[Extracted information]
<<<<
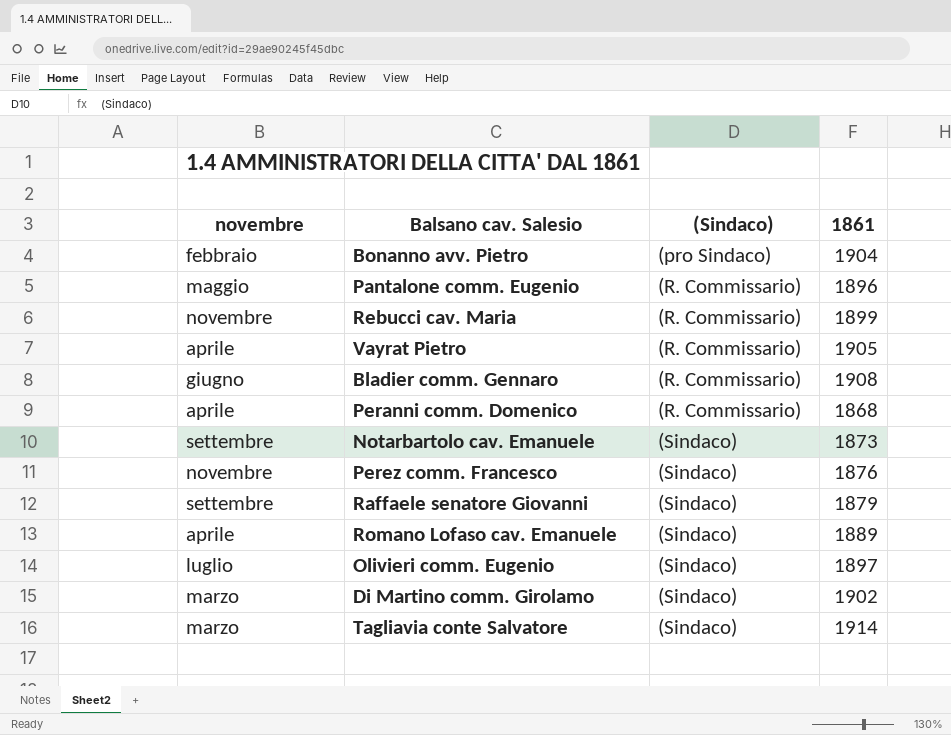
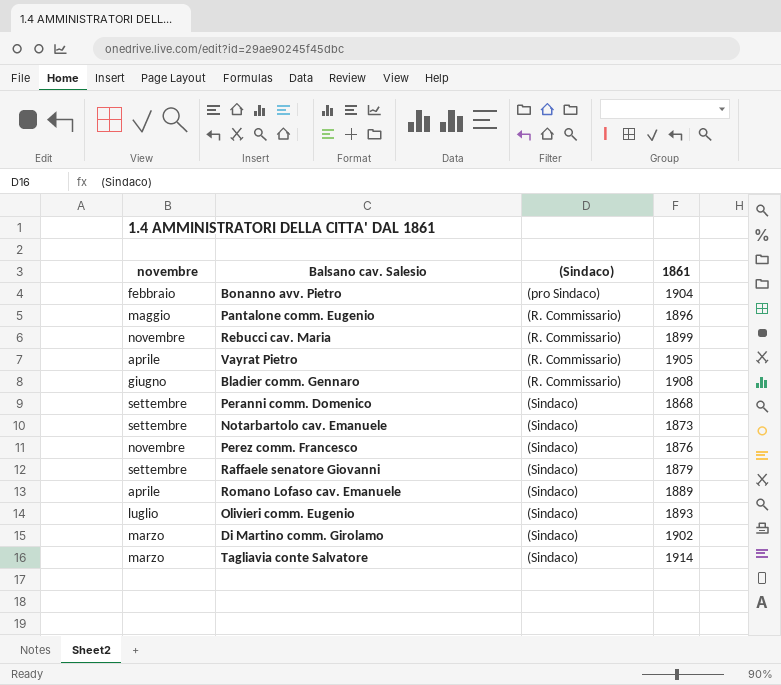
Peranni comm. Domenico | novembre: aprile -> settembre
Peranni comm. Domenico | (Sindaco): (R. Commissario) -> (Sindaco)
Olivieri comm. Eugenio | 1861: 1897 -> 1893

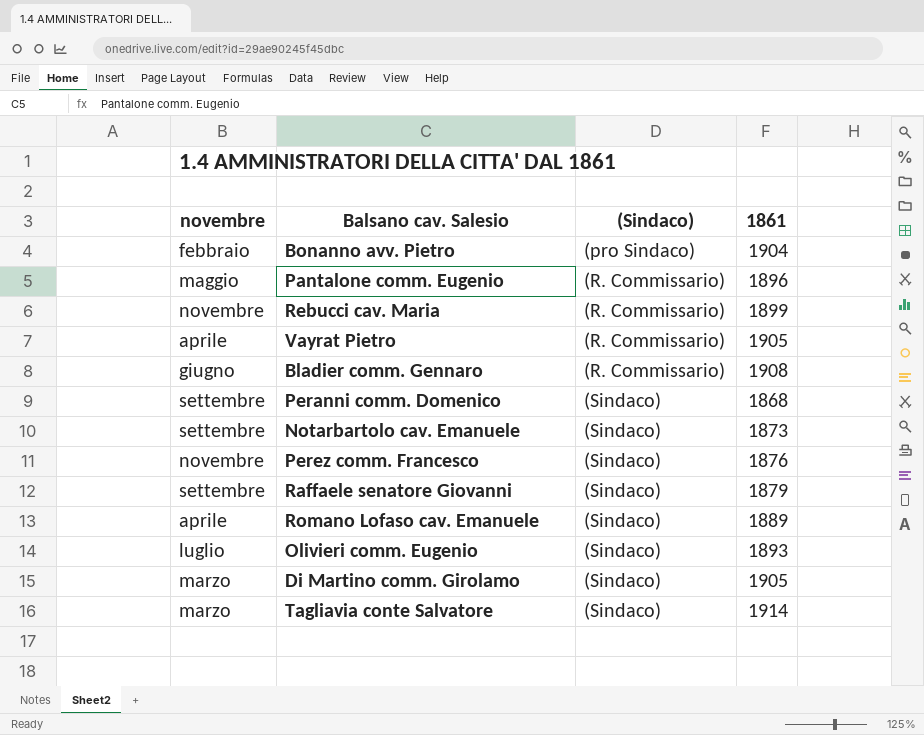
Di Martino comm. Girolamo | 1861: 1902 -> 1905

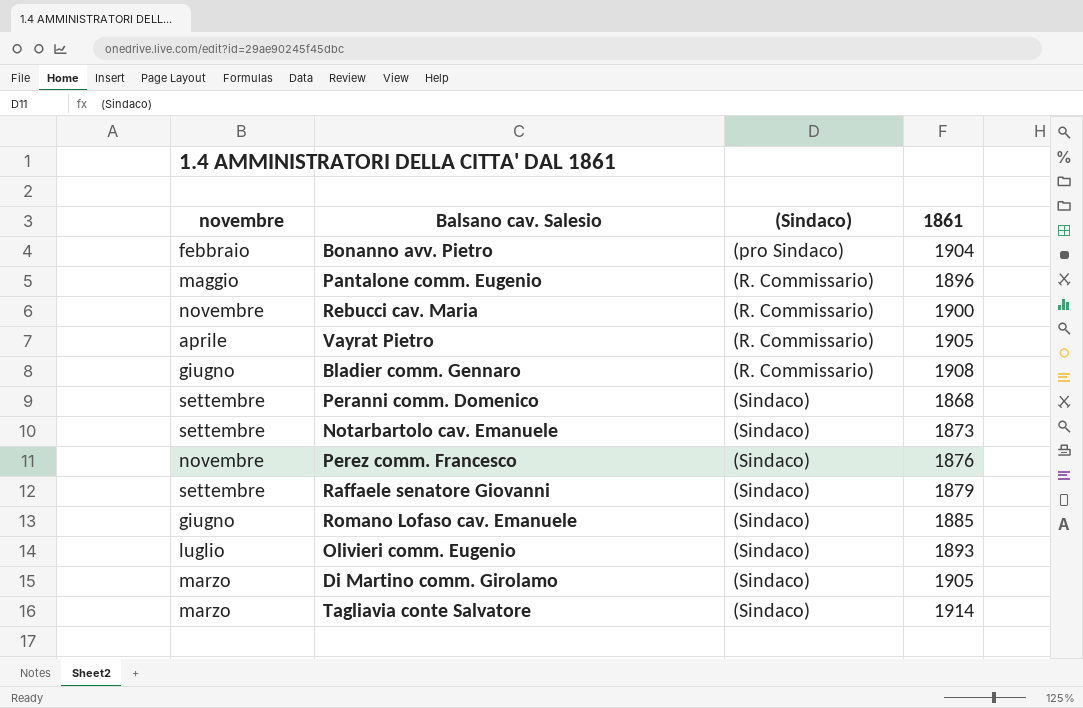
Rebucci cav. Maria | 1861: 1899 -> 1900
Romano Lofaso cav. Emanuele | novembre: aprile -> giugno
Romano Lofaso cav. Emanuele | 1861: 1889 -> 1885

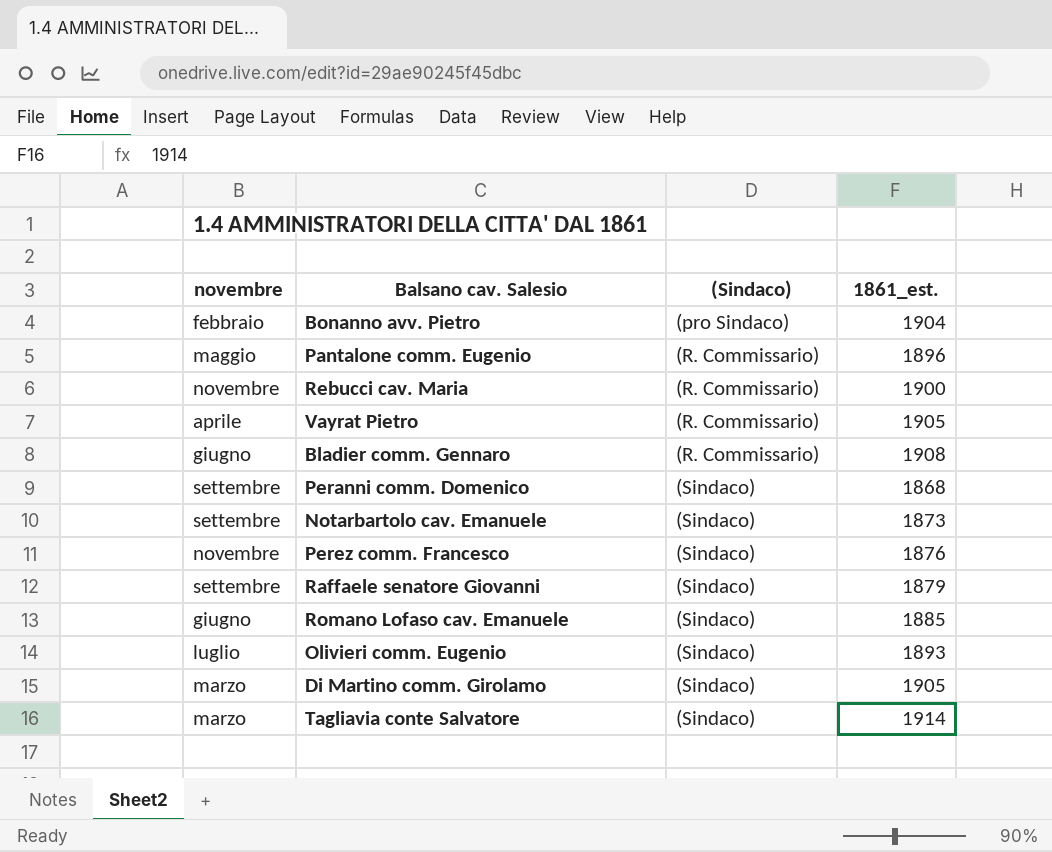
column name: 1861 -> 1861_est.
>>>>
<<<<
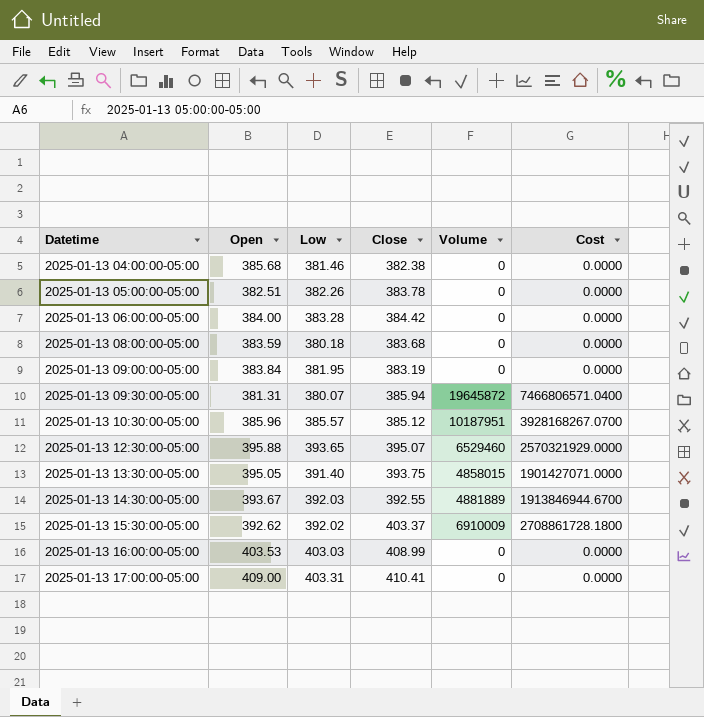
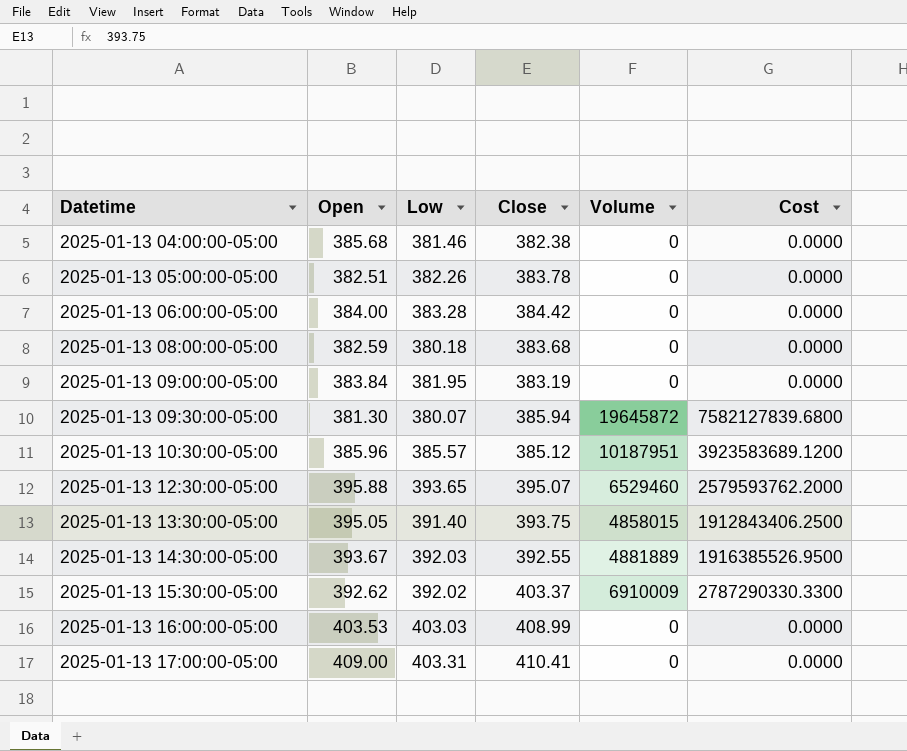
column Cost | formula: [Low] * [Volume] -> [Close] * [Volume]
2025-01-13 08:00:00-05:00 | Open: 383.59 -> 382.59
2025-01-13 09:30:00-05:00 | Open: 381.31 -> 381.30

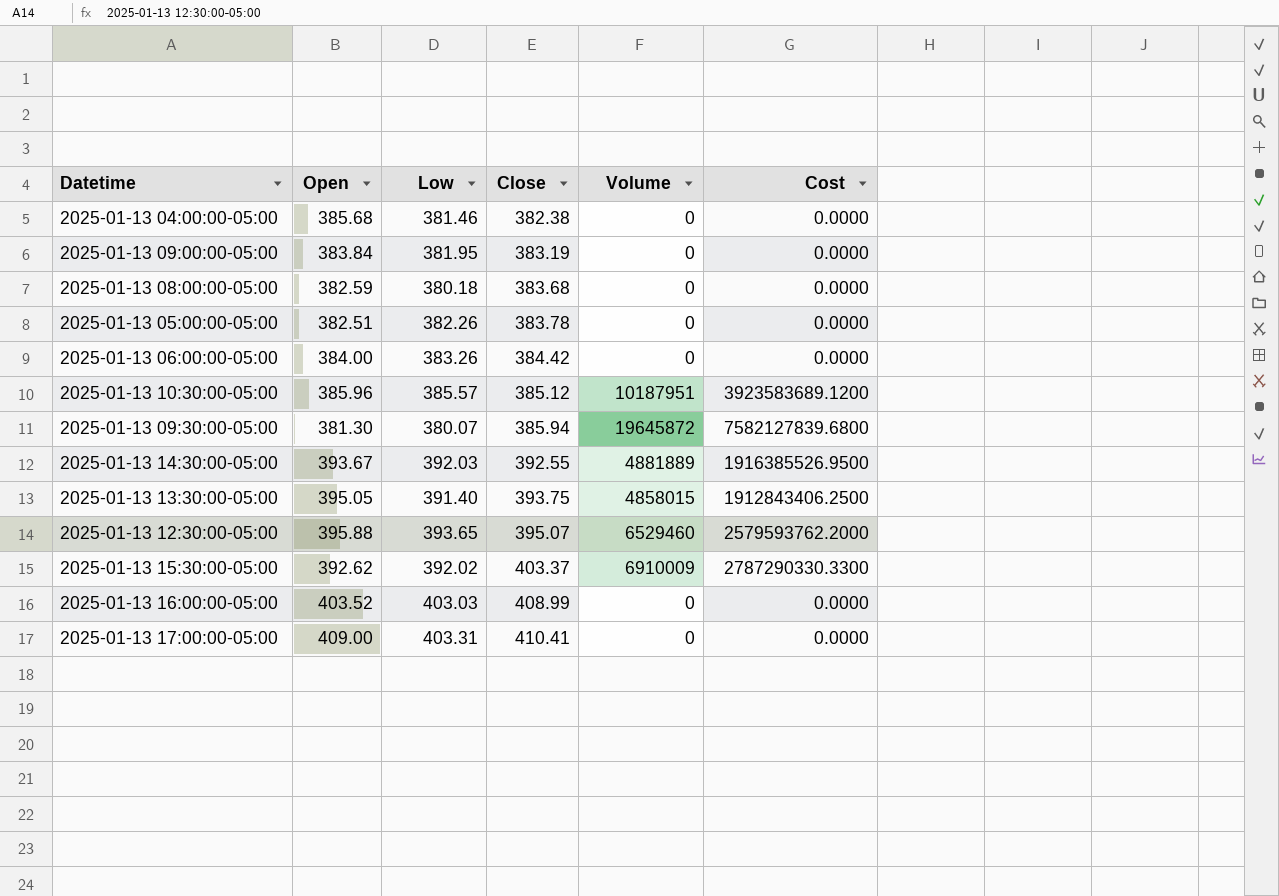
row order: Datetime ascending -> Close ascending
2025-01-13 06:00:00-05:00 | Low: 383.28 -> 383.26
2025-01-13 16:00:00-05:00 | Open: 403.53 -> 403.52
>>>>
[What you are asked to do]
Those lines of the records above that run from the one containing "Romano Lofaso cav. Emanuele | 1861: 1889" through the one containing "column name: 1861 -> 1861_est." should be returned exactly, with no pictures among them.

[Result below]
Romano Lofaso cav. Emanuele | 1861: 1889 -> 1885

column name: 1861 -> 1861_est.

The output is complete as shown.